Les plus circonstanciés de nos manifestes
Sont assaisonnés de malheureux contresens.
Faisons taire contrariétés et malaises !
Abandonnons les gesticulations vaines,
Oublions enfin les cogitations biaises.
La clé tant recherchée est là, dans nos veines…
Car en permanence nos sens nous renseignent
Sur la qualité de notre environnement.
Et le temps que nos ressentis nous imprègnent,
Notre esprit commande un nouveau comportement.
Aujourd’hui la mode est à l’automatique.
Nos corps font les gestes répétés trop souvent
Sans écouter les sens, sans mathématique.

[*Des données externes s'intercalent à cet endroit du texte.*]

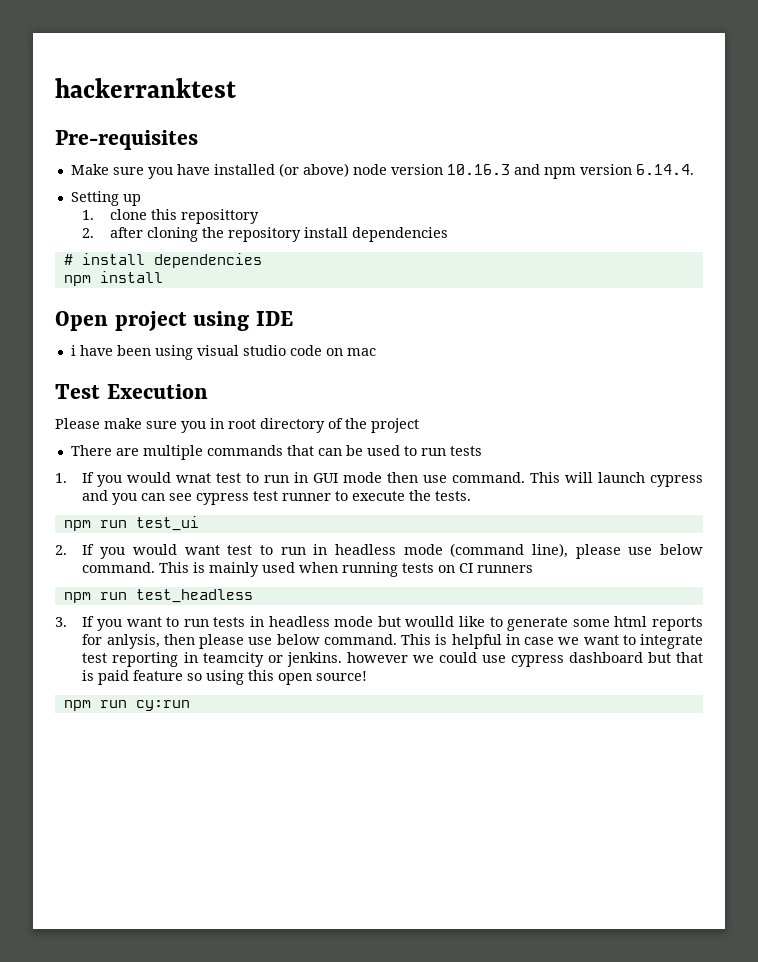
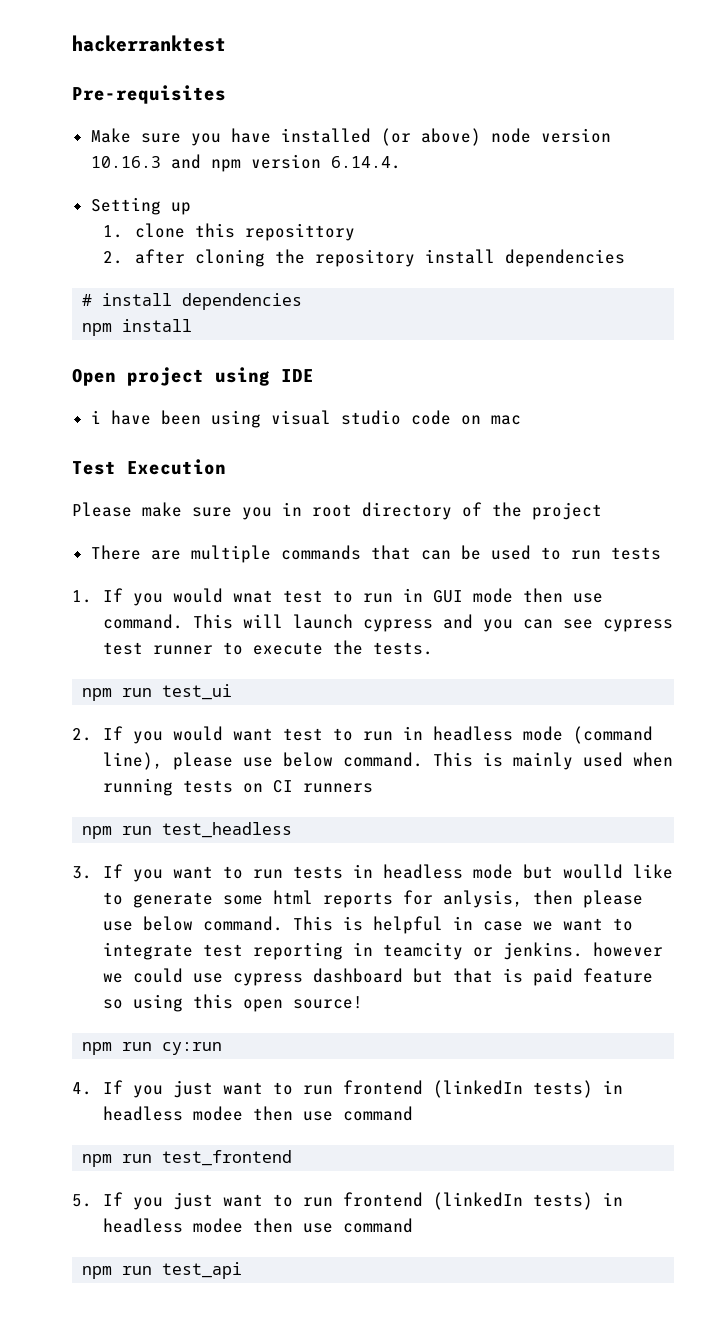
(190, 705) none -> [72,1080,624,1098] [103,1106,414,1121] [82,1150,293,1167] [72,1192,624,1210] [103,1218,414,1233] [82,1262,243,1279] // 4. If you just want to run frontend (linkedIn tests) in headless modee then use command // npm run test_frontend // 5. If you just want to run frontend (linkedIn tests) in headless modee then use command // npm run test_api

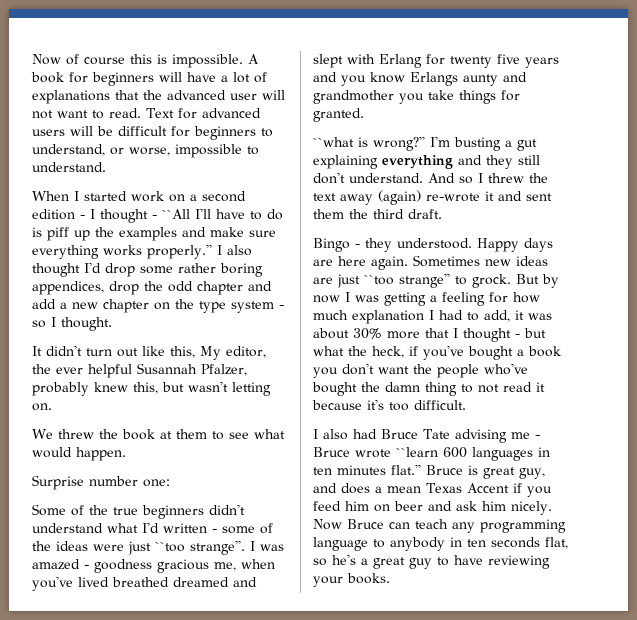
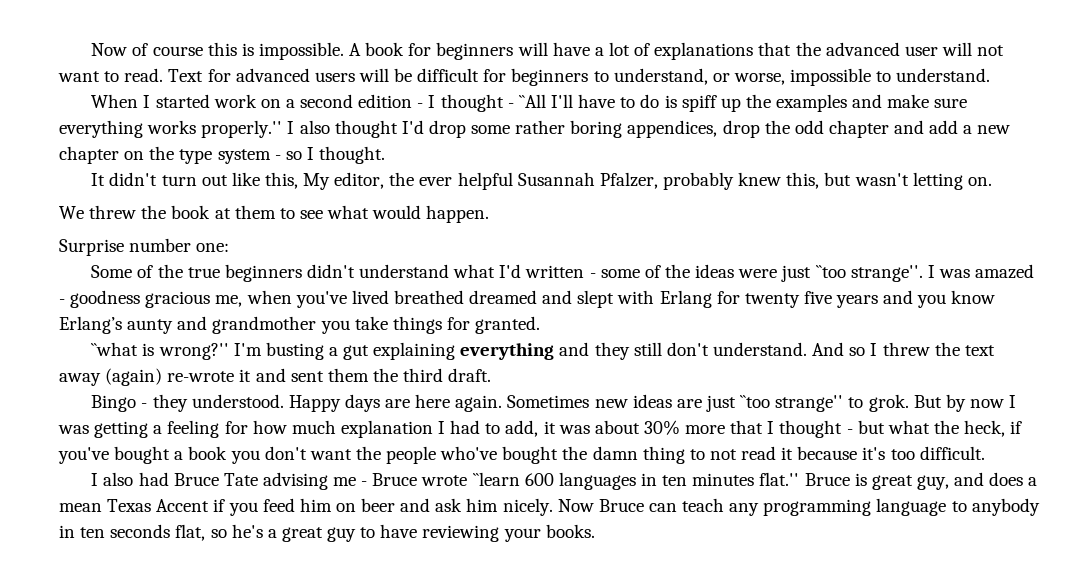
[47,227,69,241] piff -> [681,95,717,112] spiff
[410,72,458,86] Erlangs -> [59,316,122,334] Erlang’s
[472,274,511,288] grock. -> [868,394,909,412] grok.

Ainsi, aucun ouvrage ne reste captivant
Bien longtemps. Il se vide de tout intérêt.
Bien trop souvent agissons-nous sans réfléchir.
Et voilà l’origine du désintérêt
Pour ces petites tâches qu’il faut accomplir.
On les exécute sans aucune attention :
Vite fait pas bien fait. Le mental est ailleurs.
C’est la fin des métiers et de la création.
Voilà les ouvriers devenus travailleurs.
Quand bien même devrions-nous sacrifier l’art
Sur l’autel sacré de la rentabilité,
À la profession cantonnons le canular !
La vie privée doit, avec assiduité,
Cultiver l’essence du plus petit geste.
La solution des agissants responsables,
Pour éclaircir un peu le fumeux palimpseste
Des faits et gestes qui leur sont imputables.